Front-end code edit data
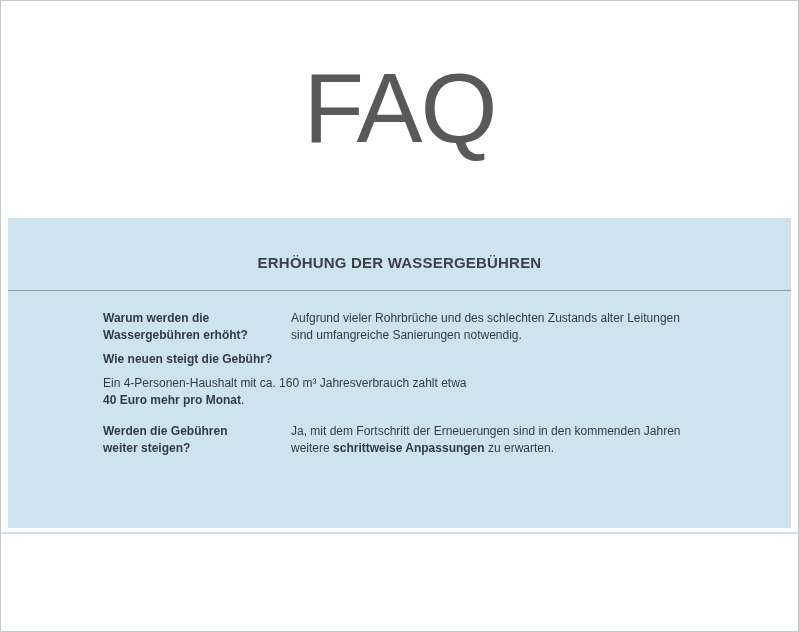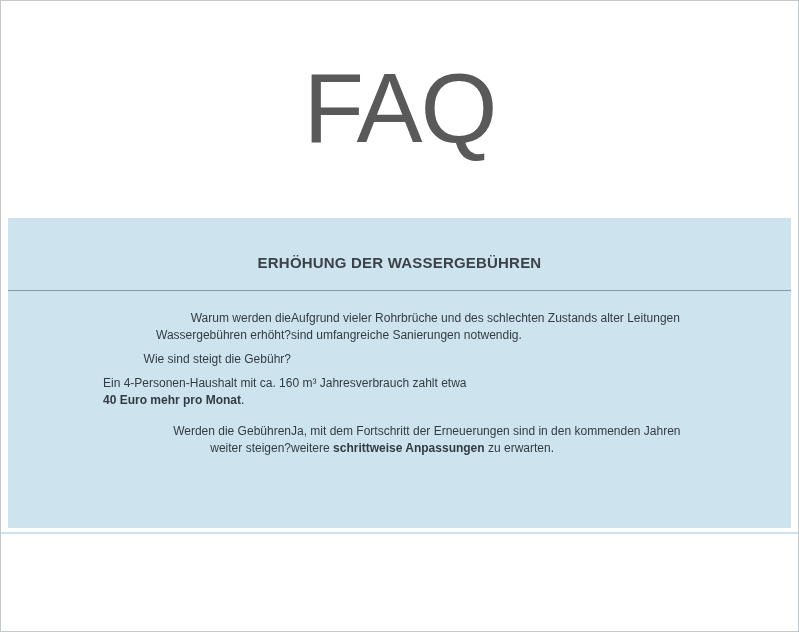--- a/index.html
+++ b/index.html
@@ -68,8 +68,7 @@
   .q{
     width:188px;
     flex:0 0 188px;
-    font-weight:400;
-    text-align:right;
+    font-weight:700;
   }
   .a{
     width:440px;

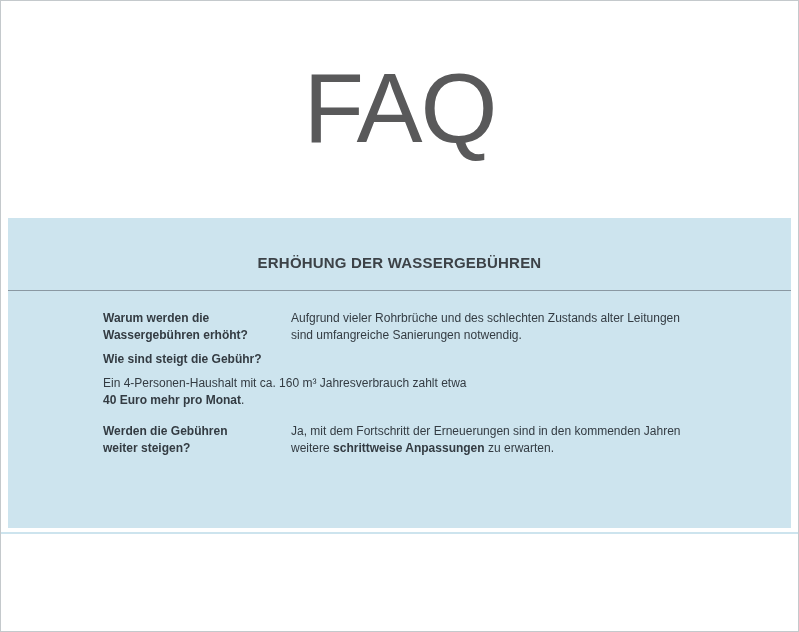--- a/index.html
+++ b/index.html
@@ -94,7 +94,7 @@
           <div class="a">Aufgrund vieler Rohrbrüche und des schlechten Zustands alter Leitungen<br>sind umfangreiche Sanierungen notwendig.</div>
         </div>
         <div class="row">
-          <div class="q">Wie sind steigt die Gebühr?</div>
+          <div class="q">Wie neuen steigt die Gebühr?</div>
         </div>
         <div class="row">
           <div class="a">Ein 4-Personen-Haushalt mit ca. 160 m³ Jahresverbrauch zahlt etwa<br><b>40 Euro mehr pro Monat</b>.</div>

* _Work required_
Look at the records above. Copy every line where the string "steigt" occurs.

* _The completed task_
-          <div class="q">Wie sind steigt die Gebühr?</div>
+          <div class="q">Wie neuen steigt die Gebühr?</div>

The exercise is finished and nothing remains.